Lié à des cybercriminels indonésiens, le malware Android portant le nom de Mantax Otax a été identifié par l’équipe de recherche zLabs de Zimperium. Il est particulièrement agressif.
La principale méthode de distribution repose sur le sideloading, où les victimes sont incitées via des campagnes de phishing et d’ingénierie sociale à installer manuellement des fichiers APK malveillants hébergés hors des boutiques d’applications officielles.
Après installation, le malware réclame des autorisations étendues, notamment via les services d’accessibilité, lui octroyant un contrôle presque total sur l’appareil infecté.
Des capacités de spyware pour Mantax Otax
Une fois actif, Mantax Otax déploie un véritable arsenal d’espionnage pour collecter une vaste gamme d’informations personnelles.

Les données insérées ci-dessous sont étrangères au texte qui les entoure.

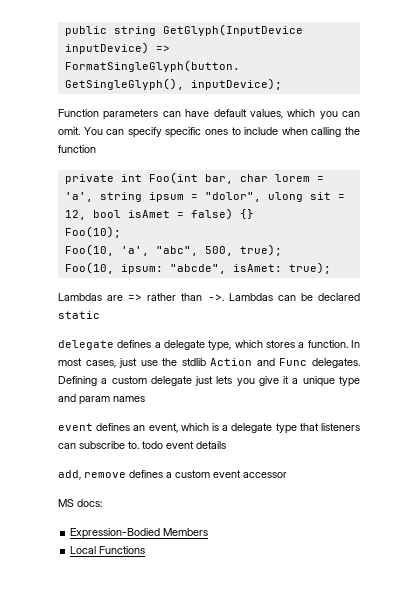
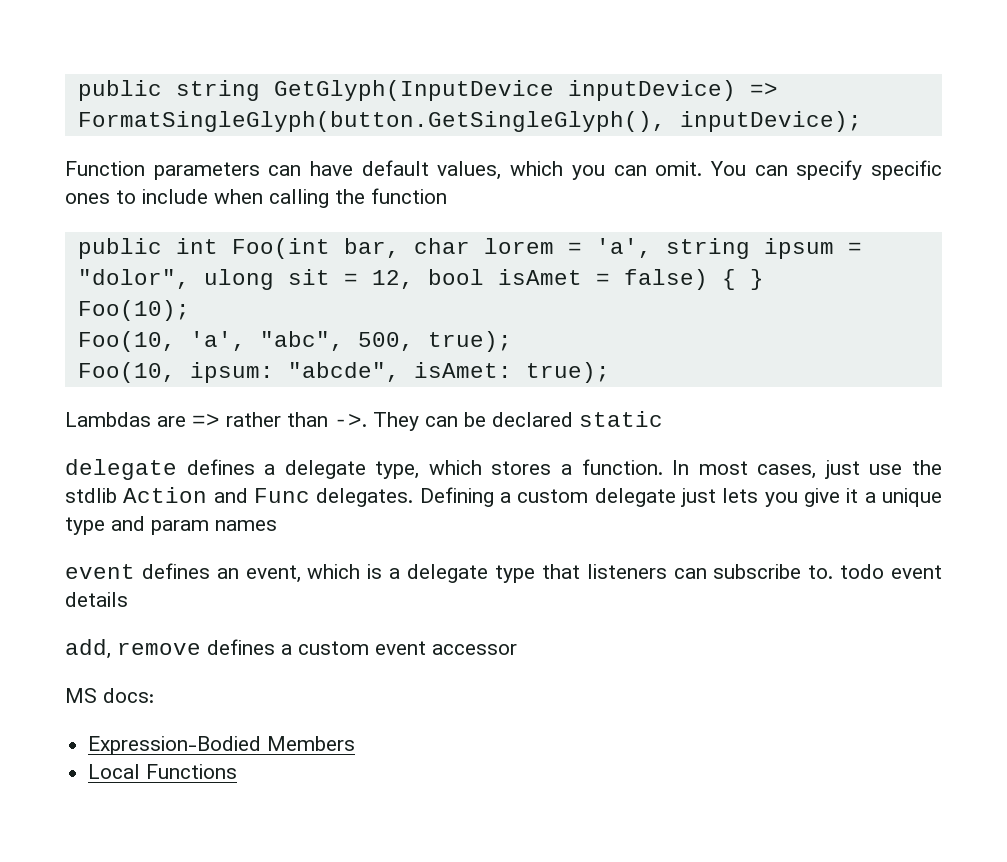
- private int Foo(int bar, char lorem = 'a', string ipsum = "dolor", ulong sit = 12, bool isAmet = false) {}
+ public int Foo(int bar, char lorem = 'a', string ipsum = "dolor", ulong sit = 12, bool isAmet = false) { }
- Lambdas can be declared static
+ They can be declared static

Il est capable de siphonner les listes de contacts, les journaux d’appels, les SMS, l’historique de navigation, les fichiers locaux et même le code PIN de déverrouillage de l’écran. Sa surveillance s’étend jusqu’à l’interception des codes à usage unique pour la double authentification.
Le malware exploite l’API MediaProjection d’Android pour enregistrer l’écran, prendre des captures ou diffuser son contenu vers les serveurs des attaquants. Il peut également activer les caméras avant et arrière pour photographier une victime à son insu, et extraire les conversations et identifiants de messageries comme WhatsApp et Telegram.
Des capacités de ransomware pour Mantax Otax
Sur les appareils fonctionnant avec Android 9 ou une version antérieure, Mantax Otax active sa composante ransomware.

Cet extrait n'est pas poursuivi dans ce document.